The realism or lack thereof of a model is therefore not a criterion for
judging a model’s success. A simplistic model can be criticised for one of
three reasons: 


a) the intuitive point
that is laid bare when all other reality is stripped away is so obvious that
the point doesn’t need to be made;
b) the model doesn’t actually
illustrate the point being made; or
c) the point is
actually wrong, and the model fails because it stripped away some highly
relevant aspect of reality.
The third is not necessarily a criticism. If a model’s intuition can be
changed by adding in some relevant piece of reality, the process of starting with a simple model and then relaxing the
assumptions lays bare what the crucial step is for generating a particular conclusion
and informs where one needs to look for empirical evidence supporting it.
Now, in my post, I was looking to make two points: The first was that
the price of houses depends on the current and future expected stock of houses and the current and future expected demand for housing (i.e. the
willingness of people to pay to live in houses); changing the rules on who is allowed to be non-occupier owners of
houses should not change the price of housing absent a mechanism for the policy
to affect demand for occupancy or the stock. The second point was that if speculation is pushing up the price of houses, it is only because house
prices are expected to increase in the future; attempts to restrict speculation
without dealing with the underlying drivers only delay the issue.
Now I don’t think you can say that my model fails on the ground of being
too obvious, as so much public commentary on housing policy simply routinely ignores
these two points. Whether the model is successful in illustrating the point is
very much in the eye of the beholder. For the third criticism, I certainly can imagine relaxing
assumptions to generate different conclusions and inform a debate about what is
the more likely state of the world. Chris, however, would prefer to eschew the
simplistic model altogether. In his words:

Plainly the exercise does not remotely resemble the New Zealand Housing
market. Why, then, should we have any particular faith in our ability to
extrapolate from the though exercise to what will happen in the real-world
economy.

In what sense does the model not resemble the New Zealand housing
market? The model has both renters and owner occupiers. It has owners of rental
properties who earn investment income from the ownership. It has a future
expected increase in the demand for housing, and in that world has landlords
earning a below-market rate of return. All describe exactly, say, the Auckland
housing market. Yes, the real-world economy has other things as well, but it is important to understand the simple models before adding complications.
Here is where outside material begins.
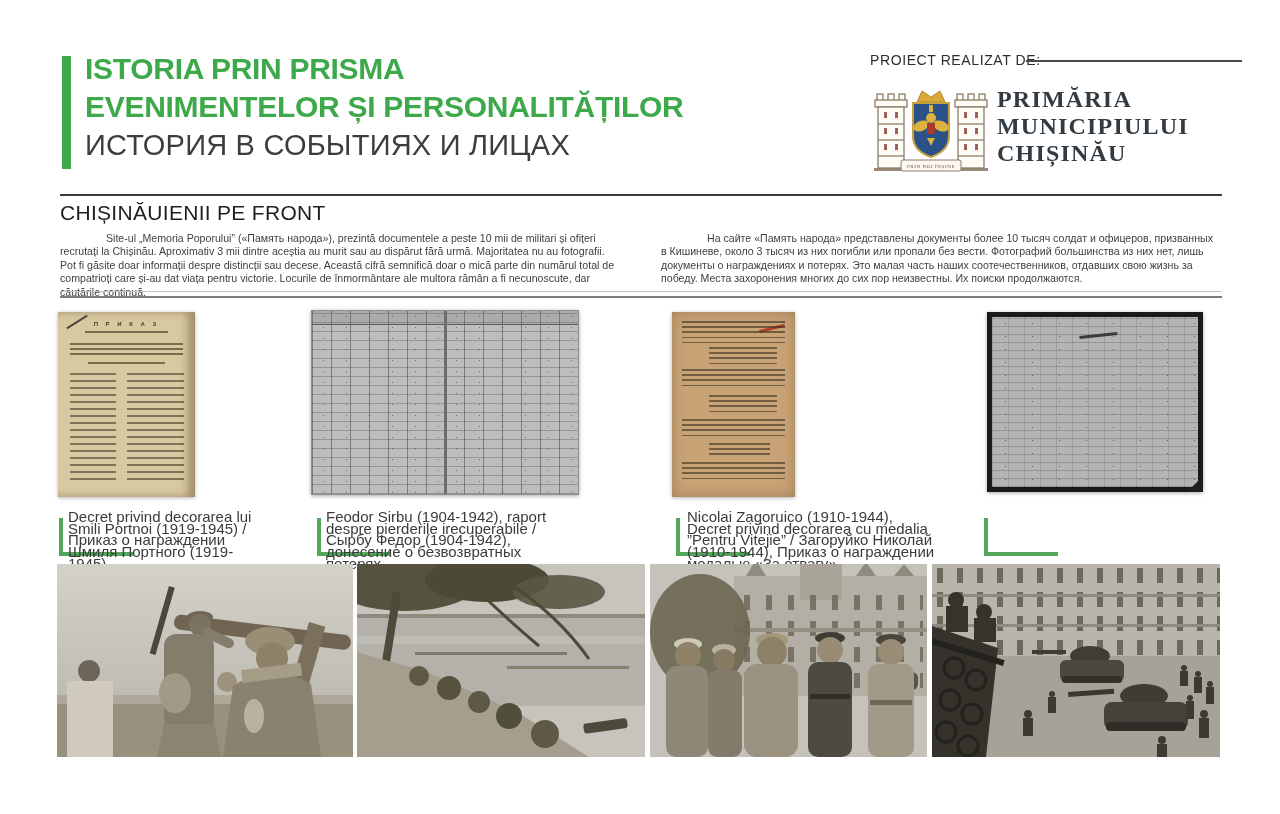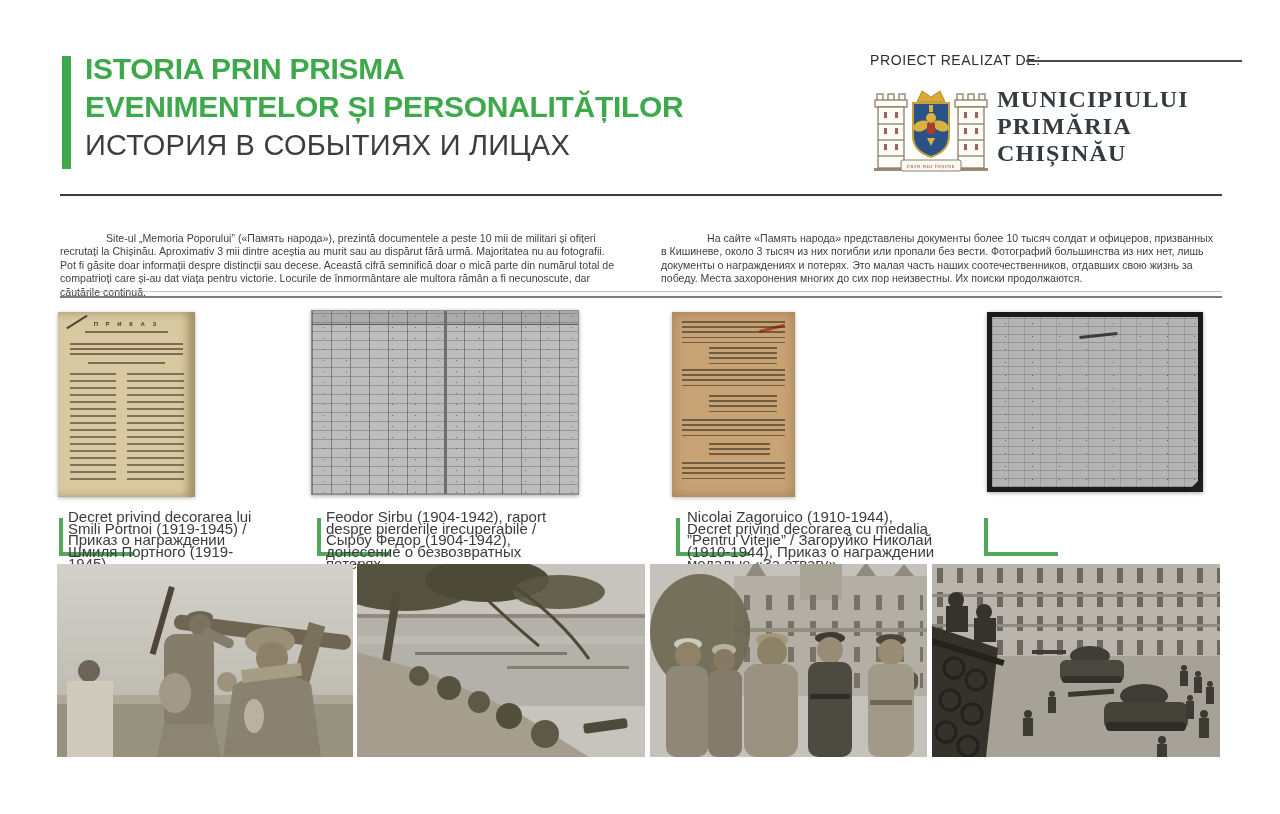"MUNICIPIULUI" div { order: before "PRIMĂRIA" -> after "PRIMĂRIA" }
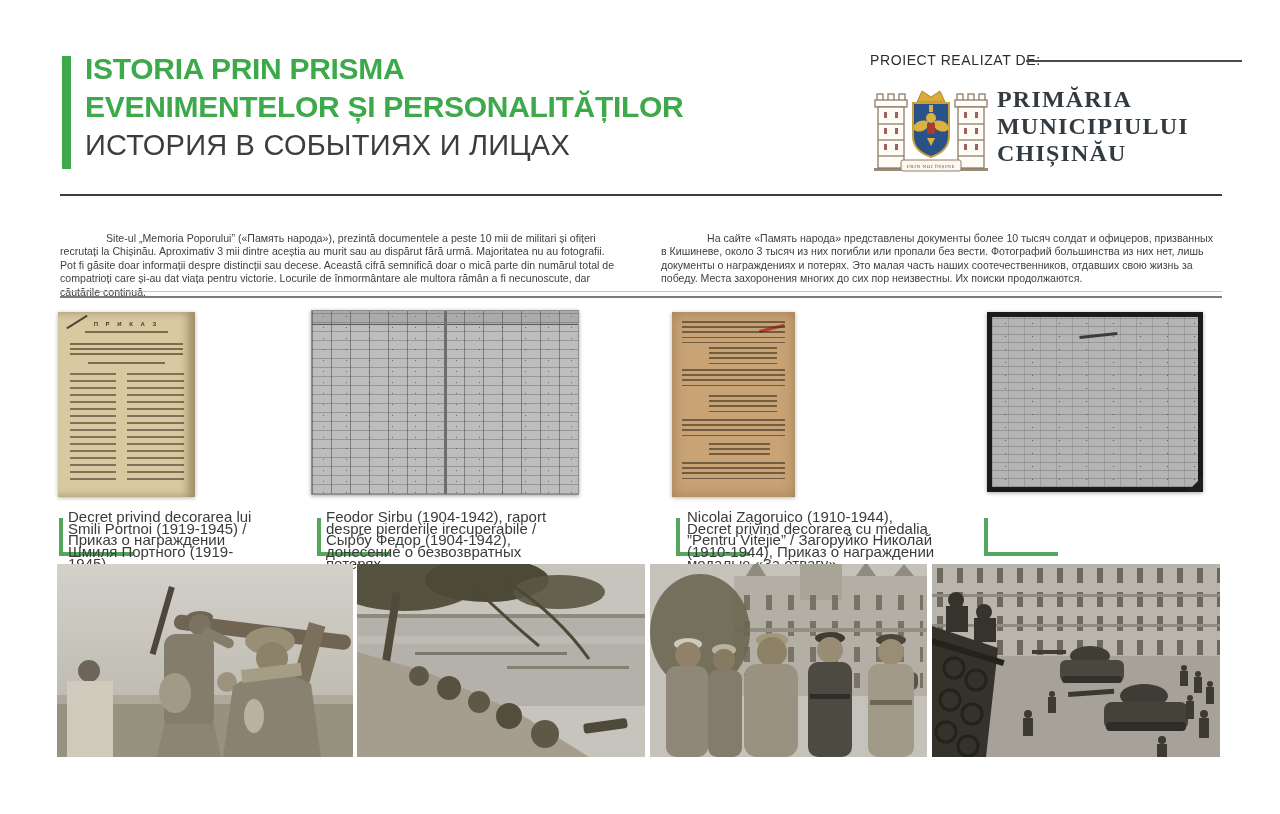"CHIȘINĂUIENII PE FRONT" div.abs { html: none -> <div>CHIȘINĂUIENII PE FRONT</div> }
What is the alternative?
 Chris’
conclusion is as follows:

Perhaps a better approach to arguing against the policy on economic
grounds would be to identify other places where it has been implemented and
talk about the impacts which have resulted. Potentially tricky to isolate the
impacts of the policy from other confounding factors, but if it can be done,
there’s the advantage of being able to present some empirical evidence against
it.
 

 Alternatively, perhaps we might drop the thought exercise entirely as
extraneous and talk specifically about how we expect foreign buyers will react
to future restrictions on their activities, consequences for investment
decisions and the like.

Not so fast. How do social scientists isolate impacts from confounding
factors? They use theory. That is, they have a model or competing models in
mind that would be consistent with some observed correlations but not with
others. And how can you learn anything about how foreign buyers will react to
restrictions on their activities and what
impact that reaction will have for the housing market
, if you don’t have a
view about how their behaviour relates to conditions in the housing market, how
other people will respond to that reaction, etc.? 

In other words, careful
empirical and behavioural analysis rests on models, and complicated models rest
on simplistic ones. Non-careful analysis, in contrast, rests on unstated
models, models that are potentially self-contradictory or rest on assumptions
that have assumed away relevant reality but have never been made explicit.